Using Mirabegron to Increase BP in Patients With POTS

Phase 2

Recruiting

• Conditions: Postural Orthostatic Tachycardia Syndrome; Syncope; Chronic Orthostatic Intolerance
• Interventions: Drug: Mirabegron 50 MG; Drug: Mirabegron 25 MG

• Registration Number: NCT06133075
• Lead Sponsor: Cedars-Sinai Medical Center

Brief Summary

This is a pilot dose-finding study to test the hypothesis that mirabegron increases systolic blood pressure (BP), prevents syncope/presyncope, and improves the quality of life (QOL), functional capacity, chest pain, and overactive bladder (OAB) symptoms in patients with postural orthostatic tachycardia syndrome (POTS) who have a documented history of hypotension inadequately responsive to conventional treatments. The American Heart Association funds this study.

Detailed Description

This is a pilot dose-finding study to test the hypothesis that mirabegron increases systolic blood pressure (BP), prevents syncope/presyncope, and improves the quality of life (QOL), functional capacity, chest pain, and overactive bladder (OAB) symptoms in patients with postural orthostatic tachycardia syndrome (POTS) who have a documented history of hypotension inadequately responsive to conventional treatments. The investigators will perform 24-hour ambulatory blood pressure monitoring (ABPM) and ambulatory skin sympathetic nerve activity (SKNA) recording using a Bittium Faros electrocardiogram (ECG) monitor, assess the number of syncope and presyncope episodes and determine the symptoms using validated questionnaires at baseline. The patients will then be given mirabegron (either 25 mg once daily or 50 mg once daily) for eight weeks. Afterward, the patient will return to the clinic for clinical assessments, complete questionnaires, ABPM, and ambulatory SKNA recording while still on treatment. Mirabegron will be stopped when the data collection is complete. Because mirabegron has a long half-life, the investigators will schedule a video visit with the patient 12 weeks after beginning the treatment and inquire about the patient's symptoms. The investigators will repeat all pertinent questionnaires at that time.

Study Timeline

• Study First Submitted: 2023-11-07
• Study First Submitted QC: 2023-11-09
• Study First Posted: 2023-11-15
• Study Start: 2023-12-22
• Status Verified: 2025-02
• Last Update Submitted: 2025-02-10
• Last Update Posted: 2025-02-12
• Primary Completion: 2025-11-21
• Study Completion: 2026-11-21

Recruitment & Eligibility

• Status: RECRUITING
• Sex: All
• Target Recruitment: 20

Inclusion Criteria

1. Provision of signed and dated informed consent form.

2. Age > 18 years old.

3. Documented history of chronic (> 3 months) of orthostatic intolerance.
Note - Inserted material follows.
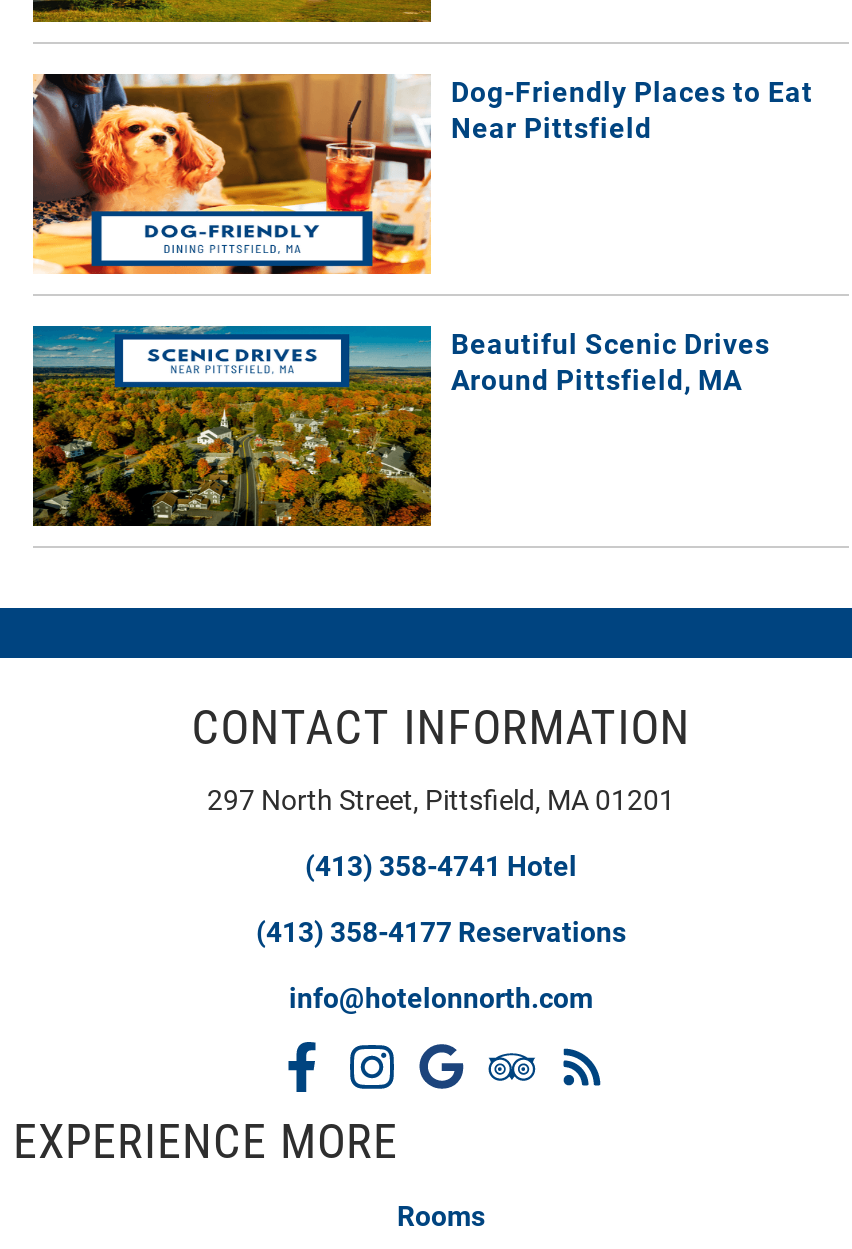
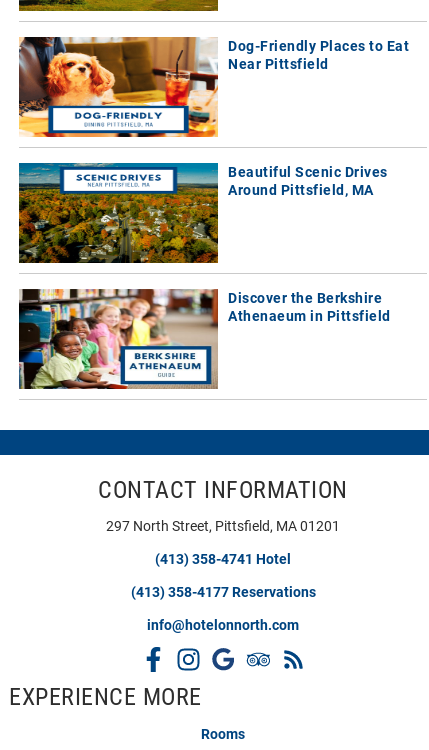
+ [image]
+ Discover the Berkshire
+ Athenaeum in Pittsfield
4. Diagnosis of syncope or pre-syncope and documented intermittent hypotension unresponsive to conventional life-style modification therapy.

   1. A history of syncope (complete loss of consciousness) or presyncope (the sensation that one is about to pass out).
   2. At least one documented hypotensive episode with systolic BP < 90 mmHg on 24-hr ABPM.
   3. Inadequate response to conventional therapies.

Exclusion Criteria

1. Patients with other potential etiologies of syncope

   1. Sustained tachyarrhythmias other than sinus tachycardia. Specifically, patients with a diagnosis of atrial fibrillation, sustained (> 30 seconds) arrhythmias including paroxysmal supraventricular tachycardia, atrial flutter, ventricular tachycardia, ventricular fibrillation.
   2. Symptomatic bradycardia before pacemaker implantation.

2. Heart failure with either preserved or reduced ejection fraction.

3. Wolff Parkinson-White Syndrome.

4. Stroke within the past 6 months.

5. Any history of myocardial infarction.

6. Active thyrotoxicosis.

7. Any experimental medication concomitantly or within 4 weeks of participation in the study.

8. Patients < 18 years old because mirabegron is not approved by FDA for use in children.

9. People with a history of allergy to ECG electrodes or adhesive tape.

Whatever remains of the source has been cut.